Al volver a la sala, no había nadie. Fue a recepción y
tampoco estaban allí. Bajó al parking y allí a lo lejos les vio hablando. Ella
hablaba de manera enérgica y el jefe no hacía más que disculparse. No le gustó
lo que observó. Se echó a temblar. Decidió subir antes de que Alfredo regresase
al hall para evitar una incomodísima subida en el ascensor.
Se fue a su puesto a no saber qué hacer, pero al menos no
estaría dando vueltas sin sentido. De repente, escuchó su nombre. Alfredo le
llamaba para que le acompañase al despacho. Quiso llorar. Le siguió hasta que
estuvieron dentro. Cerró la puerta y se sentó. Se le quedó mirando y golpeó la
mesa. Le preguntó que cómo era posible lo que acababa de suceder, que sentía
vergüenza, que era intolerable. Le anunció que estaba despedido. Que la
decisión la había tomado la semana pasada y se la había comunicado a David la
tarde anterior, el cual se había negado a realizar la presentación en protesta
para intentar forzar un cambio de decisión en Alfredo. Pero era irrevocable. Y
la catástrofe de la reunión lo confirmaba. "Has perdido reflejos, Carlos"

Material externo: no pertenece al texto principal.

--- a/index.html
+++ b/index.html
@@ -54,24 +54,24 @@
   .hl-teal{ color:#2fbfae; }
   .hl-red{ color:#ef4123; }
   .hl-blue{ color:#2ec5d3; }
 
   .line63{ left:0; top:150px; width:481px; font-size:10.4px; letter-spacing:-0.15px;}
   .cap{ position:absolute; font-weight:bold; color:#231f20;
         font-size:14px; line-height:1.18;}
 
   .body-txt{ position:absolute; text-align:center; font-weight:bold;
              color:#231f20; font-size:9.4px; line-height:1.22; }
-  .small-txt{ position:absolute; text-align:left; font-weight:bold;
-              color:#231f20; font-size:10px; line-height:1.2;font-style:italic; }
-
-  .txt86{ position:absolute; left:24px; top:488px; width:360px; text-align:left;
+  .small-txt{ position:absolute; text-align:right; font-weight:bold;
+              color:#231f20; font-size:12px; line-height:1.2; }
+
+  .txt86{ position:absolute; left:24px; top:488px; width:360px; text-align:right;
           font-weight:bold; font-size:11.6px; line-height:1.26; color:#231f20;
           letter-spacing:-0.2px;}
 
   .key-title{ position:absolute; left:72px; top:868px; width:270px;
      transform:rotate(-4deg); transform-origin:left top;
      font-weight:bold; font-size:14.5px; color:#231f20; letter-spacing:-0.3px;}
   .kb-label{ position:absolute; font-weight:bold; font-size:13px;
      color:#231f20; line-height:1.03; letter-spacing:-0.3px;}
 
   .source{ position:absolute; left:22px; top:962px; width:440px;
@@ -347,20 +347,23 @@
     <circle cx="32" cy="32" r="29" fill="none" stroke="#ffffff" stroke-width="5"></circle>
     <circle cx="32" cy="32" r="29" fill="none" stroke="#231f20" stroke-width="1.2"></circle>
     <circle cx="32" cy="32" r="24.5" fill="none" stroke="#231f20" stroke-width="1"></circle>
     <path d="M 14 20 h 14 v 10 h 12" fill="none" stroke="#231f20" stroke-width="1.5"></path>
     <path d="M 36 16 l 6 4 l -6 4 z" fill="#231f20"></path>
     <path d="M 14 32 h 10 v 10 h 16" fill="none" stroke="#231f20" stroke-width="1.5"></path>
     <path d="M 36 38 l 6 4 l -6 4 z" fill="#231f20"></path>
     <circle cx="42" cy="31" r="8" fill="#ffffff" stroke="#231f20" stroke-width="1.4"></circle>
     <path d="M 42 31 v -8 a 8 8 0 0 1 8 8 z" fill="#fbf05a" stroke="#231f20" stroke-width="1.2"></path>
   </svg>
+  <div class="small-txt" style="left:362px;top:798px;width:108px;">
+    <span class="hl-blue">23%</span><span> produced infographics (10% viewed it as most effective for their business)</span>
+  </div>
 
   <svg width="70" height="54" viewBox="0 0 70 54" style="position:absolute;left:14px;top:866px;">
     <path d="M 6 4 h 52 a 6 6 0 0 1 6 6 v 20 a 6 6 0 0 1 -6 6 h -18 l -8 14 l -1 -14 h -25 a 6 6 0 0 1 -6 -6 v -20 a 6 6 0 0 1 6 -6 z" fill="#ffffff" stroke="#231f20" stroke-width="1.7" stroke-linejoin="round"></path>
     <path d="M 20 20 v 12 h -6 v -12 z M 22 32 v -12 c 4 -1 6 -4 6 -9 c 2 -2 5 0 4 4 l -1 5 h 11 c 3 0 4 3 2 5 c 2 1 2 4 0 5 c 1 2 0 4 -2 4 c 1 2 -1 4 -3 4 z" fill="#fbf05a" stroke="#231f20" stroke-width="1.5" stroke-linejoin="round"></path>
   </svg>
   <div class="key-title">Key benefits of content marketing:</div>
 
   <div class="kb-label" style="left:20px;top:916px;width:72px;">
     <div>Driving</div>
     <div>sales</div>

le dijo con una voz gélida. Le
concedió media hora para recoger sus cosas.
Se le cayó el alma a los pies. No entendía como en un día
todo podía haber cambiado de aquella manera. En ningún momento notó que hubiese
bajado la guardia, pero en la empresa así lo habían percibido. Y contárselo a
Vero al llegar. Se le caían las lágrimas según arrancaba el coche. No podía ser,
se repetía. No ahora, que todo iba bien. No tenía ganas de nada, ni de conducir.
Se asustó y tuvo mucho vértigo de la vida.
Llegó a casa y se quedó tumbado en la cama mirando el techo
durante horas hasta que llegaron Vero y Nico. Al entrar en el cuarto, ella se
fijó en el maletín en el escritorio y en las hojas por los suelos. Le miró a
los ojos, se acercó y le abrazó, como había hecho siempre en los momentos
difíciles. Mientras se abrazaban en mitad de la habitación, Nico se asomó por
la puerta con esos ojillos traviesos que tenía y al mirarle, Carlos, por un
instante, tuvo algo de esperanza en el futuro.